Remarkably, Afghan filmmaker Hassan Fazili shot this video journal of his family’s westward flight from their homeland using only cellphones. Such is the technologically progressive age we live in, when a device most of us own can create a powerful document. Yet, such is the humanistically regressive age we still live in, when stacks of bureaucratic paperwork hinder and endanger lives.
Midnight Traveler opens in Tajikistan in May 2016. Fourteen months previously, Hassan and his family fled their country after the Taliban issued a death warrant against him. His crimes? He ran an arts café in Kabul and directed a documentary of a Taliban commander who laid down his arms.
On Day One of this documentary (the film uses titles for each day and location portrayed, to keep viewers on track), the Fazilis are packing up to return to Afghanistan. Over a year’s worth of paperwork to multiple nations pleading for asylum has been rejected, so the government of Tajikistan is deporting them.
It takes less than a week for them to realize that Afghanistan remains plenty dangerous: on a road they’d crossed only a day prior, the Taliban take 50 hostages, whereabouts now unknown. So by Day Nine, they’ve smuggled themselves across the border into Iran, one of six countries they’ll traverse in their efforts to reach the European Union.
Besides Hassan, the Fazili family includes his wife and fellow filmmaker Fatima, their elder daughter Nargis, and their toddler daughter Zahra. Along the way, thanks in part to the roughness and haste with which the cellphone footage is sometimes captured, we feel the stress and peril the four of them experience.
As Nargis’ voiceover tells us at the beginning, this is “a journey to the edge of hell,” but Bulgaria seems the most hellish stop of them all. After an unscrupulous smuggler abandons them hungry in a “safe house,” they sleep unsheltered on a roadside, before police take them to a refugee camp. Conditions there are no safer, as they’re physically attacked by nationalists, while cops stand by indifferently.

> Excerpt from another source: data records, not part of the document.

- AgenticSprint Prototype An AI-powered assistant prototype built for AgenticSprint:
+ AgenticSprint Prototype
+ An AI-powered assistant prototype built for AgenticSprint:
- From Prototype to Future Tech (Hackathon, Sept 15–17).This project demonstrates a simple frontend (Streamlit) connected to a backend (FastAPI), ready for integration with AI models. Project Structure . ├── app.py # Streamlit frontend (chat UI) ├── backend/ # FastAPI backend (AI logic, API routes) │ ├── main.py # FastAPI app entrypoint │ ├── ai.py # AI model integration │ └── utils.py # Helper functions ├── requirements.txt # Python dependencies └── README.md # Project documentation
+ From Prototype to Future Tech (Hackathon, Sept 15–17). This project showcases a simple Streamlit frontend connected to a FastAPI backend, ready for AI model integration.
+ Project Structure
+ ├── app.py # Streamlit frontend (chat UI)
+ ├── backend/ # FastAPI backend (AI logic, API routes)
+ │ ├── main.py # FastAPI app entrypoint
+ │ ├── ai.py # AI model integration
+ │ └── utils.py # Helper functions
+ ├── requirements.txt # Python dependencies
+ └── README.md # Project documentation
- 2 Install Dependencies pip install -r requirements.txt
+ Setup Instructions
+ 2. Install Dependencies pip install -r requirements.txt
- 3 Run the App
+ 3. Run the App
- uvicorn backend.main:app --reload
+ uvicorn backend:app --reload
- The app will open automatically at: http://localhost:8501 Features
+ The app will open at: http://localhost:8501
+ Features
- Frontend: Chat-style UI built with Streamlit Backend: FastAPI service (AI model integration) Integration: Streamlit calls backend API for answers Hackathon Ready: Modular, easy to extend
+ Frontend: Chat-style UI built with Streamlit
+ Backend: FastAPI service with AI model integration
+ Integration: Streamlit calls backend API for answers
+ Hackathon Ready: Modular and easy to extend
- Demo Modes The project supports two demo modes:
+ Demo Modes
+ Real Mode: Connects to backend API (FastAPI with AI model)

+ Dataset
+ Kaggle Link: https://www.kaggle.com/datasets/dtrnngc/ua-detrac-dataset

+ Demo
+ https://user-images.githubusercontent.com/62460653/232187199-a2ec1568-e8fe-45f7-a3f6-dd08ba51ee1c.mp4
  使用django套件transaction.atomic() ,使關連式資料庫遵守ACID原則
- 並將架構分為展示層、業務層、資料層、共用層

The emotional extremes of migration are seen in the faces and body language of all four family members, but most obviously in Nargis. A bespectacled bundle of energy, she laughs excitedly when dipping her feet in the water at Istanbul’s Bosporus strait. She weeps from exhaustion when the strain of the journey overcomes her natural exuberance.Hassan and Fatima’s default mode of relating is affectionate banter, but various setbacks have them sniping at each other. Who can blame them? Even at UN refugee camps, conditions vary from comfy and clean, to filthily crowded, to prisonlike institutional. I nearly wept in sympathetic frustration, as they were forced to sleep in the hallway of one overstuffed camp, their belongings handily packed in a plastic bag with the UN refugee commission’s logo.
At times their nightmarish journey through bureaucratic hell reminded me of that seen in the great 2018 German feature Transit, which I described as “a life in limbo…of terrified disorientation alternating with dysphoric boredom.” While in Serbia, the family is directed to the wrong police station, where the officious staff inform them they’re accepting “no papers today.” As a result, the four of them have to spend the night in a half-constructed building as snow flurries blow around them.
I would’ve liked to get to know the Fazilis in a deeper way, but through tight editing, Hassan (probably rightly) chooses briskness over exposition. However, the bits we do glean are intriguing. Hassan comes from a very religious family, in which his five brothers are mullahs. In more intimate moments, Fatima tells her husband that she learned to not pray from him, while under her influence, Hassan has become more open-minded. Although Fatima wears the hijab, neither parent bats an eye when Nargis informs them that she will not do so.
Midnight Traveler deserves wide viewership, both for its craft and the timeliness of its subject matter. And hopefully it will receive one, now that it can be watched for free online. I was heartened just this morning to read of my own state governor’s choice to buck the majority of white evangelical Republicans and to continue accepting refugees into our state. In doing so, Governor Lee cited his and his wife’s experiences helping Kurdish refugees settle in Nashville. While nothing can substitute for direct interaction like the Lees (and I) have had, an intensely personal film like this can still do much to open hearts to people who look or speak a little differently than us.